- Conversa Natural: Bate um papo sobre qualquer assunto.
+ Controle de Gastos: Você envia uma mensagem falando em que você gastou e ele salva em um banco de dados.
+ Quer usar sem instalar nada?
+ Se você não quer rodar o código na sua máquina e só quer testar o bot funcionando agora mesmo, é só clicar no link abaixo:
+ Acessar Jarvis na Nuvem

________________

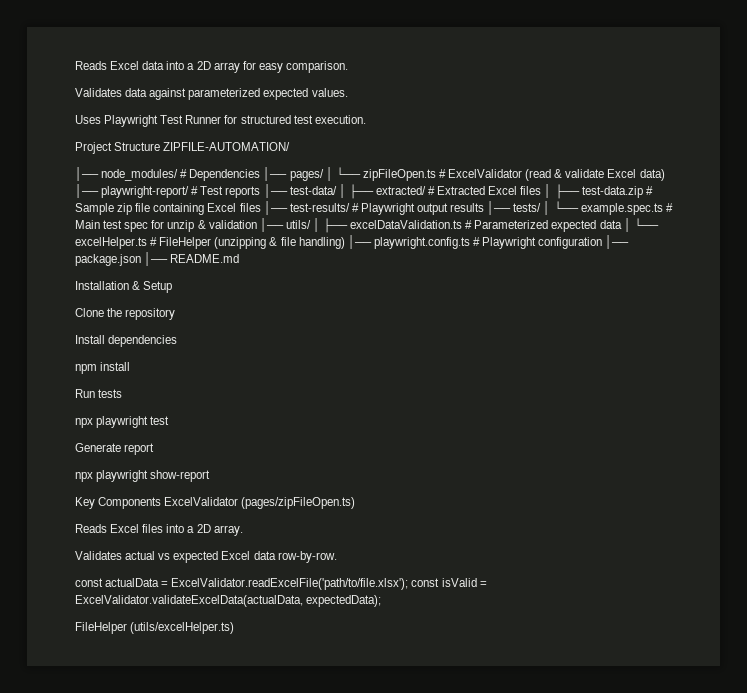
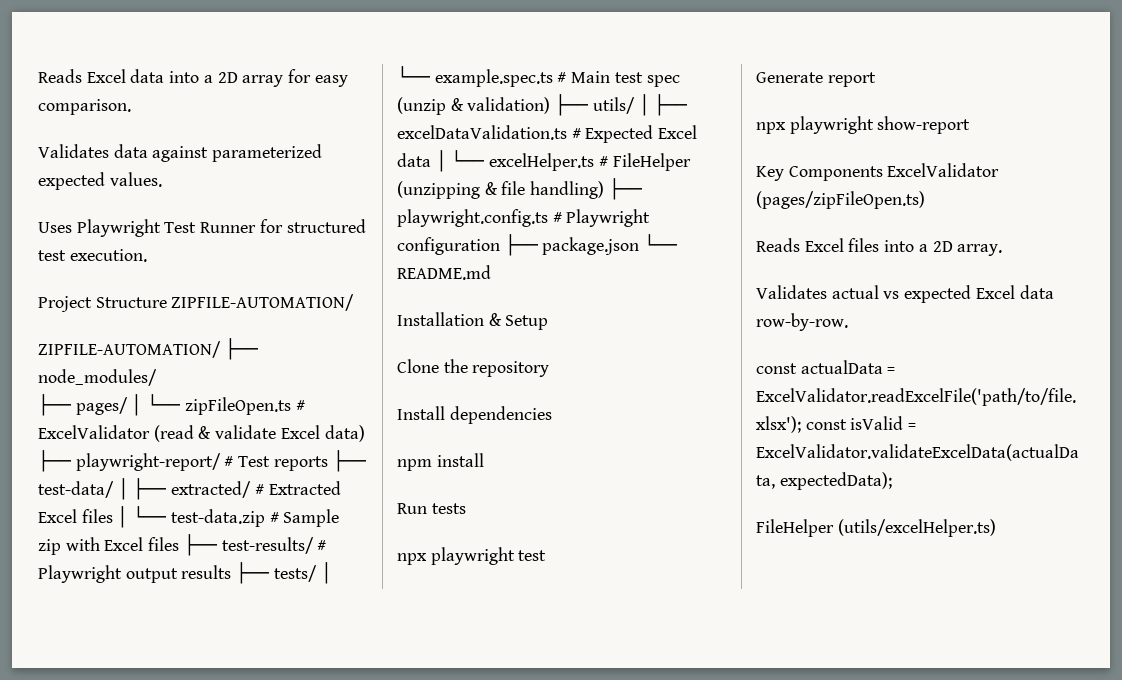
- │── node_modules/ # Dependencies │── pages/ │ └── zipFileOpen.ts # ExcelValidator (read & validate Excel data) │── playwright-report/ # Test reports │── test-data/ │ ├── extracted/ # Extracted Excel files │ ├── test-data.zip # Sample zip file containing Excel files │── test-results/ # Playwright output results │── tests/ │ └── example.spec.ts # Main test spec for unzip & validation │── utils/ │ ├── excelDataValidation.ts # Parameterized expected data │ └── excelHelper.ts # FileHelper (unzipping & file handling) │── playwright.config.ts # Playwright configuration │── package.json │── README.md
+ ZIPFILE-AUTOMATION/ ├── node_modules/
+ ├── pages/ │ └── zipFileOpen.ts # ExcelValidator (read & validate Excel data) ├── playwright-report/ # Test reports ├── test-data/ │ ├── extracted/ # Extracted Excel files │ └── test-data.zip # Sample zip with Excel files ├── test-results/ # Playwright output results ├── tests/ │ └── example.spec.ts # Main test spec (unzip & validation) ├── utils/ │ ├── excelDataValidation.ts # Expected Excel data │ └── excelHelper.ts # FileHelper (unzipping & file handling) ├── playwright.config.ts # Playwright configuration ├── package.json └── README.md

________________

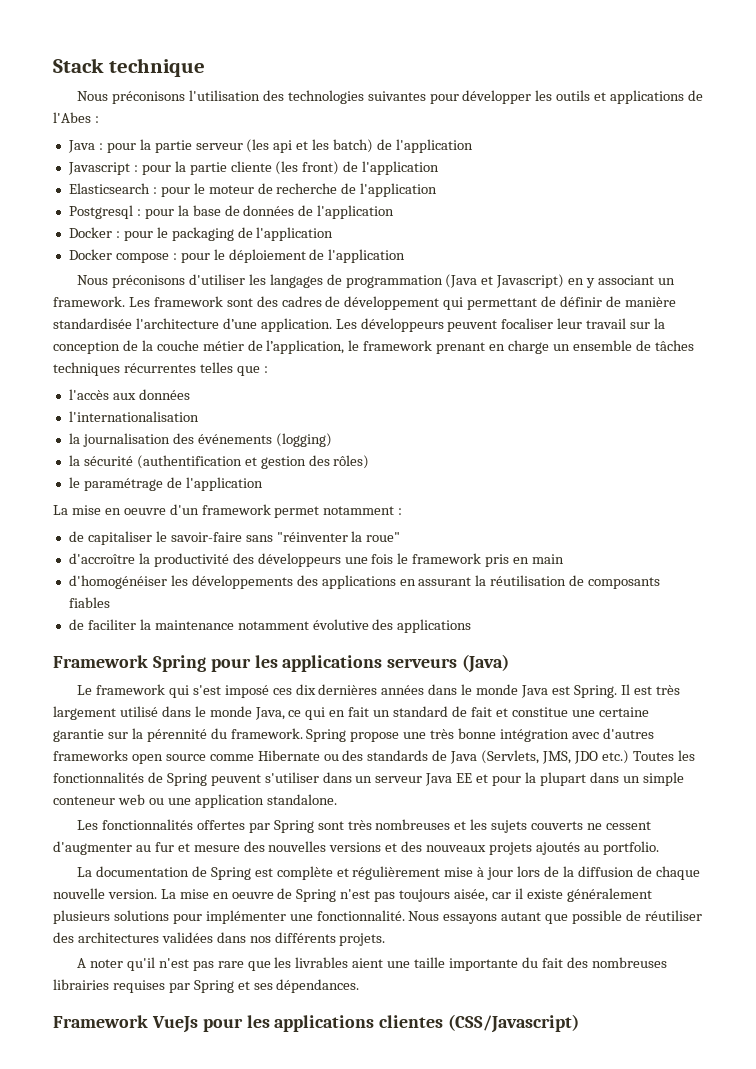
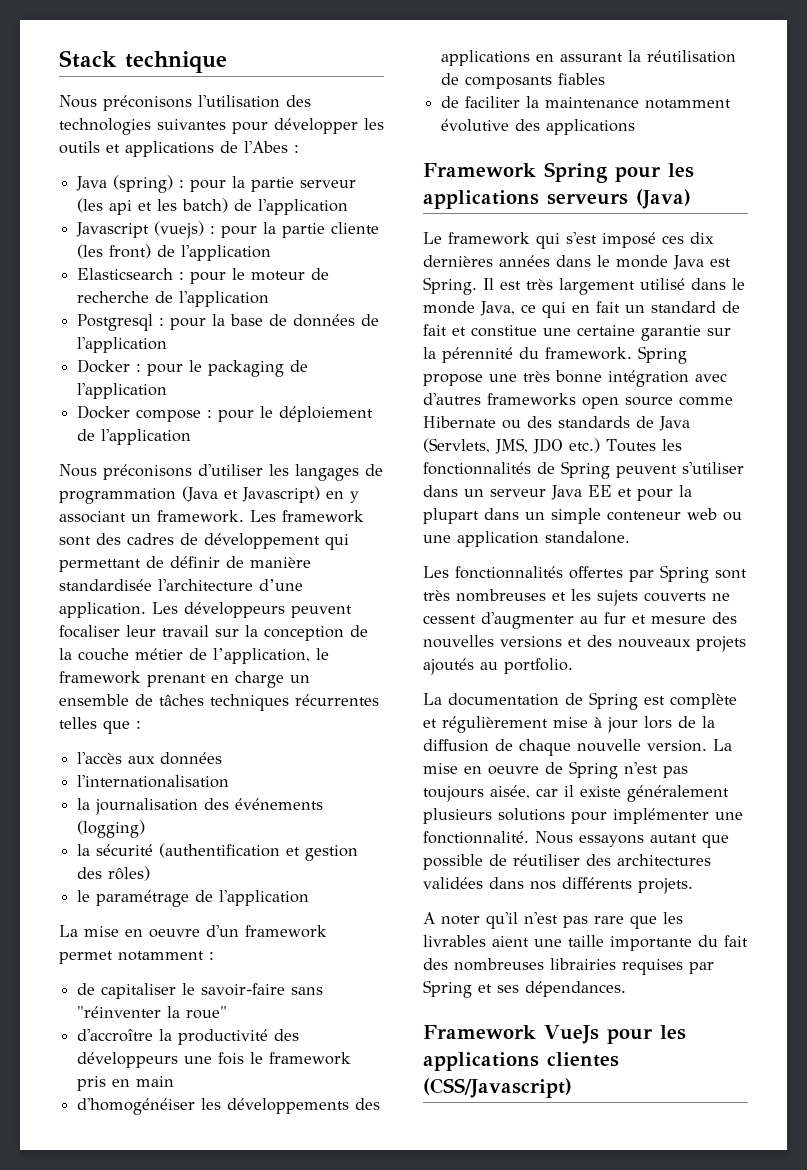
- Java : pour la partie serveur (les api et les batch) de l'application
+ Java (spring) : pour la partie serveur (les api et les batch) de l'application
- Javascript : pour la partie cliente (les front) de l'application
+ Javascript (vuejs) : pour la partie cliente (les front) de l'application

________________

| What this task involves |
Count, in the data above, the lines that hold "zipFileOpen". Return only that count.

| Solved problem |
2